2005 Salt Lake City Annual Meeting (October 16–19, 2005)

Paper No. 2
Presentation Time: 8:25 AM


BHATTACHARYA, Prosun1, VON BRÖMSSEN, Mattias1, JAKARIYA, Md.1, AHMED, Kazi Matin2 and JACKS, Gunnar1, (1)KTH-International Groundwater Arsenic Research Group, Department of Land and Water Resources Engineering, Royal Institute of Technology (KTH), Teknikringen 76, Stockholm, SE-10044, Sweden, (2)Department of Geology, University of Dhaka, Curzon Hall Campus, Dhaka, 1000, Bangladesh, prosun@kth.se

Natural arsenic (As) is encountered in groundwaters from the shallow aquifers of Holocene age in Bengal Delta Plain (BDP) of Bangladesh above the safe drinking water standard of WHO (10 µg/L). Groundwaters with elevated As levels are abstracted. In our ongoing studies in Matlab Upazila of SE Bangladesh, it is observed that local drillers prefer to install tube wells based on the characteristics of the aquifer sediments. The present paper attempts to link the groundwater composition to the redox characteristics of the sediments that could be used as a tool to identify and target the relatively oxidized aquifers for the installation of As-safe tube wells. The Holocene aquifers in Matlab Upazila is characterized by a sequence of sediments with considerable heterogeneity in terms of grain size, color and mineralogy. In general, a thick layer of grey (herein after referred to as black) sediments with thickness varying between 40-50 m, overlies a sequence of sediments characterized by white, off-white and red colors. The groundwater is near-neutral (pH=6-7) and predominantly of Ca-Mg-HCO3 or Na-Cl-HCO3 type. The groundwater from the was generally reducing with low concentrations of SO42- and NO3- but with high concentrations of Fetot and Mntot. The concentration of Astot range between 0-355 µg/L. The groundwater samples were classified in four groups with respect to the color of the sediments from where they were abstracted (black, white, off-white and red). Four different groups of sediments were characterized by a distinct scale of groundwater composition governed by the redox characteristics. Groundwater extracted from black sediments was most reduced, followed by white, off-white and red where the groundwater was less reduced. The reddish/yellowish color of the sediments and low concentrations of dissolved Fe in groundwater at these depths suggest a relatively oxidised condition.
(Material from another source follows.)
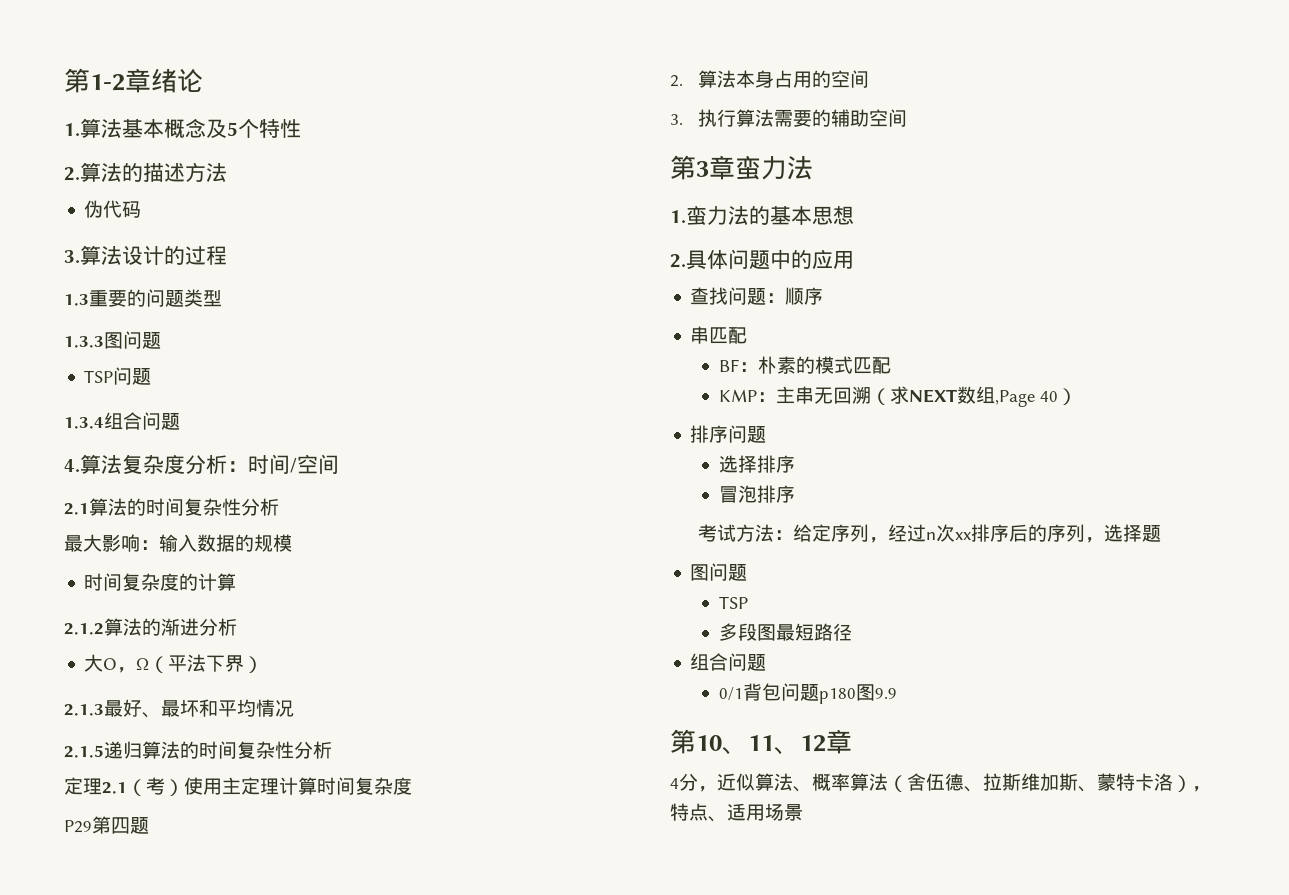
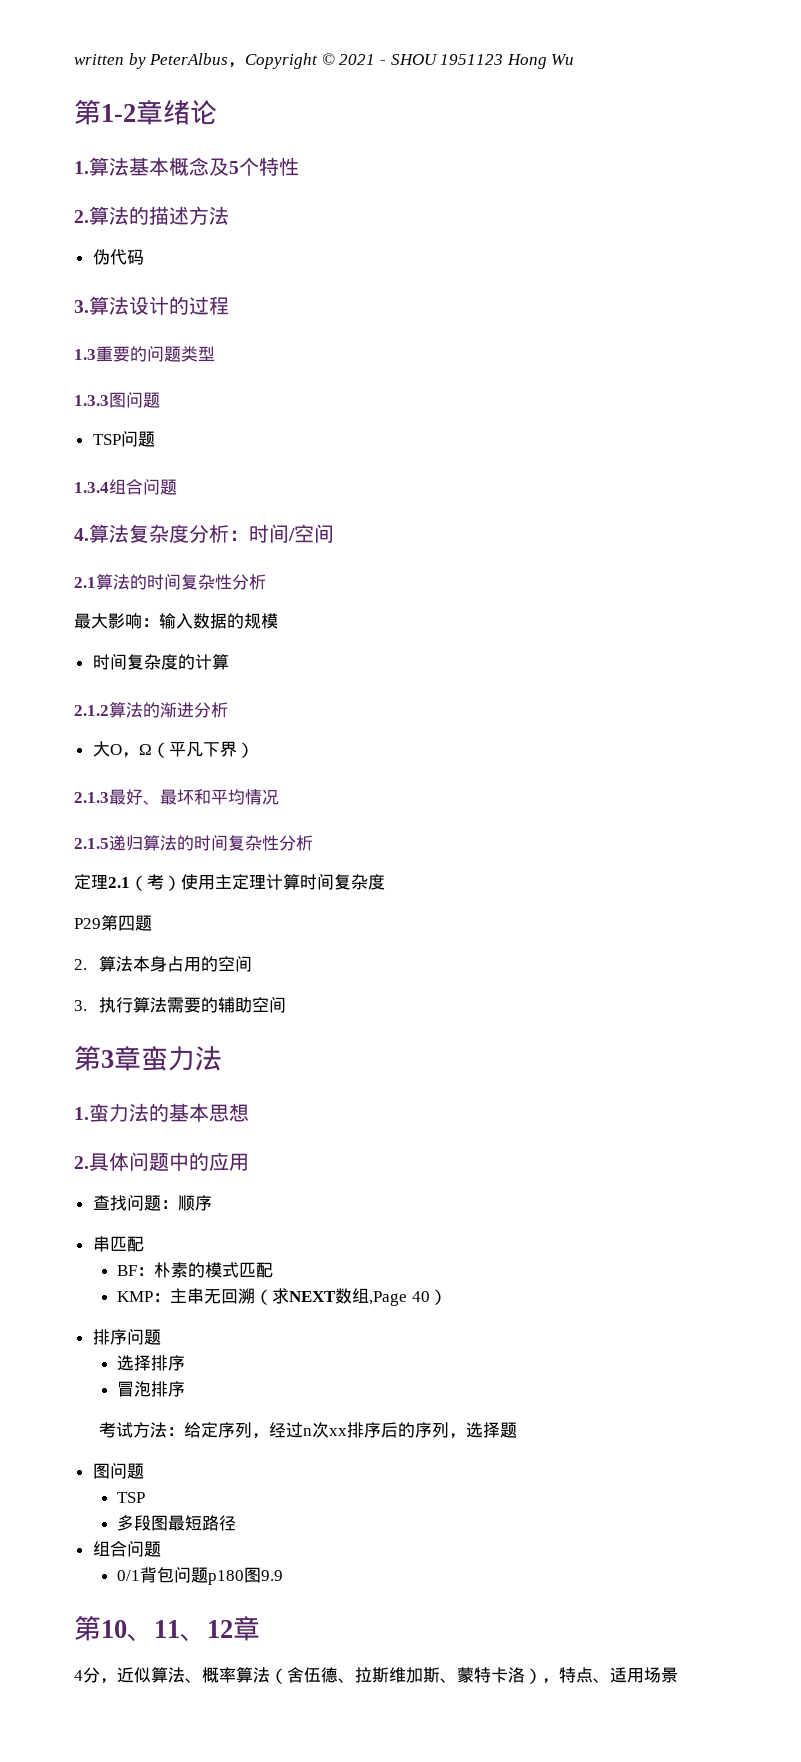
+ written by PeterAlbus，Copyright © 2021 - SHOU 1951123 Hong Wu
- 大O，Ω（平法下界）
+ 大O，Ω（平凡下界）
In these sediments, most of the Fe is likely to be present as coatings on the framework grains as oxyhydroxides, which impart reddish/yellowish colour to these sediments, thereby have the ability to adsorb As. We believe that it is possible to target safe aquifers by combining the indigenous knowledge and techniques of the local drillers along with modern geological and hydrogeochemical expertise.